Phaedra felt the weight of this truth as another blow to her already fragile sense of belonging. She shook her head, not wanting to believe that she was as much an outsider here as in Brooklyn.
“I’m leaving.”
“Wait. I wanted to give you these,” Chris said. He pressed three blue marbles into her palm.
“Why?”
“I wanted you to have something of mine… something almost as beautiful as you.”
Phaedra grunted, a sound that was halfway between dismissal and thanks. Then she closed her fingers around the marbles.

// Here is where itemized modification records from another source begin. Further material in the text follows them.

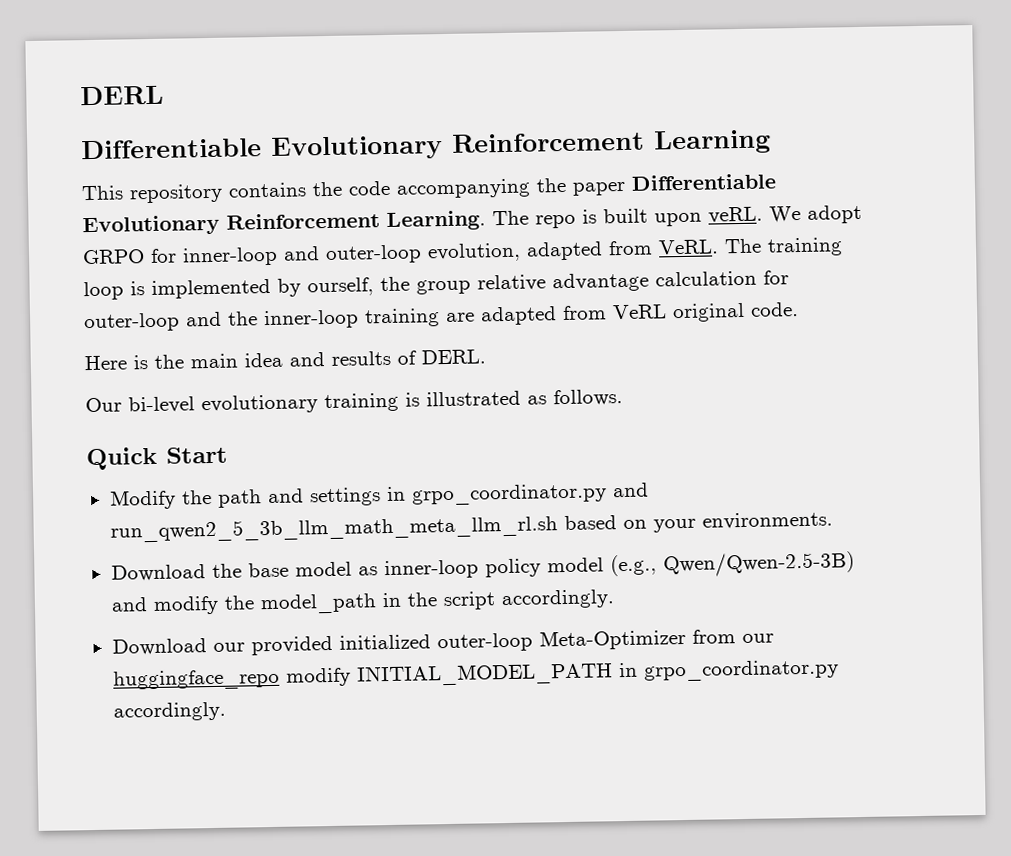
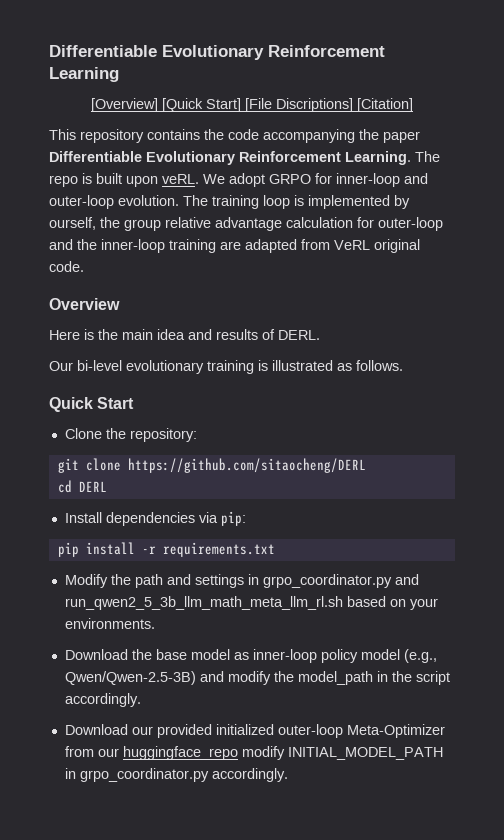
- DERL
+ [Overview] [Quick Start] [File Discriptions] [Citation]
- We adopt GRPO for inner-loop and outer-loop evolution, adapted from VeRL.
+ We adopt GRPO for inner-loop and outer-loop evolution.
+ Overview
+ Clone the repository:
+ git clone https://github.com/sitaocheng/DERL
+ cd DERL
+ Install dependencies via pip:
+ pip install -r requirements.txt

Phaedra and Chris used the beams from Chris’s flashlight and the murmurs of Dionne’s and Trevor’s voices to lead them to their siblings’ hiding place. Chris cleared his throat as they approached, giving Dionne and Trevor a chance to untangle themselves from each other. If she’d been on the hill longer, Dionne would have known that years of experience had taught Chris not to interrupt his brother’s flow with girls who let him touch them. But Dionne was new to the hill, and her relationship with Trevor depended on her believing that she was his first or, at least for this summer, his only.
“Yes?” Dionne said from the cocoon of Trevor’s arms.
“I’m going to walk Phaedra home,” Chris said.
“You know the way?” Dionne asked, although she was unlikely to leave the comfort of Trevor’s embrace to give directions or lead them anywhere.
“Of course,” Chris said.
“I’m only letting him walk me because he asked,” Phaedra said.
“That’s my boy,” Trevor said. He went to give his little brother a high five, but their palms missed each other in the dark.
“That’s my sister, you ass,” Dionne said, and then started play-punching Trevor.
Phaedra, who knew that, for Dionne, anger was often a prelude to affection, understood that they’d been dismissed. She tugged at Chris’s elbow to indicate it was time to go.